Em quatro meses serei um homem casado. Talvez estarei mais velho e serei mais respeitado. Serei cumprimentado de uma maneira diferente, como se cumprimentam pessoas sérias e casadas. Com uma saudação triste e curta. Mas procurarei retribuir como um plácido guerreiro, que de posse de sua certeza, não hesita em celebrar sua vitória, mesmo quando as trincheiras ainda não estão terminadas.

Não quero, como tanta gente, descobrir o lado amargo de carregar o singelo fardo do matrimônio. Sei que a vida reservará numa tarde ensolarada de domingo, talvez, uma discussão indócil, uma raiva repentina e palavras que não dormirão. Sei que em dado momento nos perguntaremos se estamos depositando nossa cota de felicidade no baú de esperança do outro. Sei, e ainda não sei completamente, que nos descobriremos pelo menos por um instante dois terríveis estranhos. E talvez lágrimas não recearão em ficarem guardadas, como presente de casamento.

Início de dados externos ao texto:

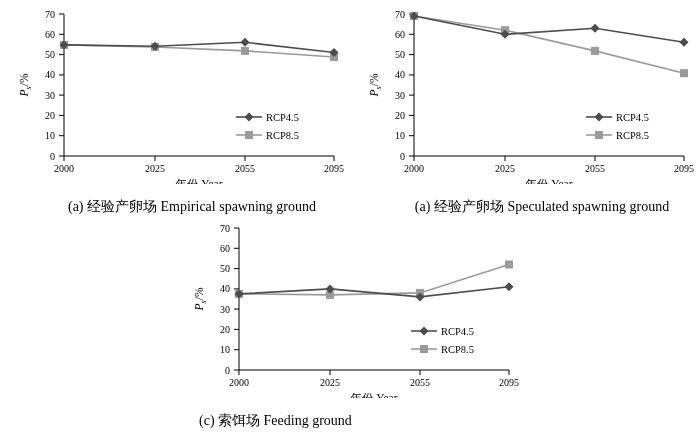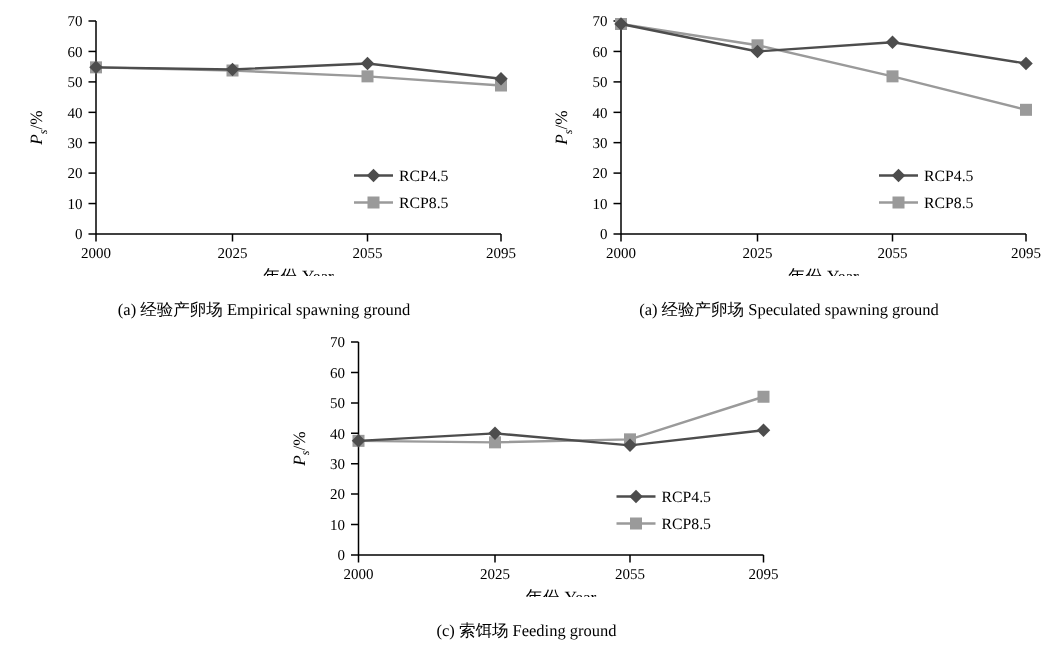"(a) 经验产卵场 Empirical spawning ground" .caption { font-size: 11px -> 14px; left: 0 -> 16px }
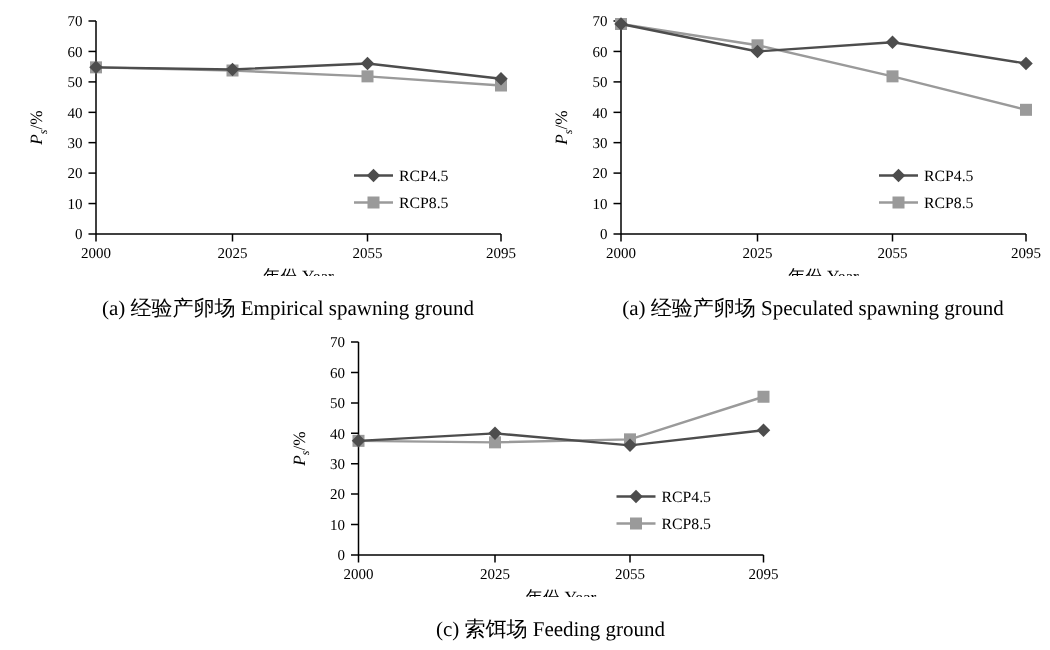"(c) 索饵场 Feeding ground" .caption-bottom { text-align: center -> left }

Isso tudo poderia tornar-me um reflexivo cidadão, prestes a tomar a decisão de trocar sua vida e se preparar para uma existência desconhecida, tornar-se um animal domesticado. Mas antes, depois e entre tudo isso há o amor, como diria meu mestre Rubem Braga. O amor, esse estranho recheio, esse monstro de asas alegres, esse germe que brota no monturo da acidez, esse cidadão que mesmo com os olhos molhados em lágrimas, insiste em erguer alto a sua bandeira e, mesmo sem ventos favoráveis, fazê-la tremular e ser apreciada como o mais belo monumento. Um monumento que se embriagou no vício de querer ser para sempre.

Obs. Crônica escrita antes do casamento e publicada depois da separação.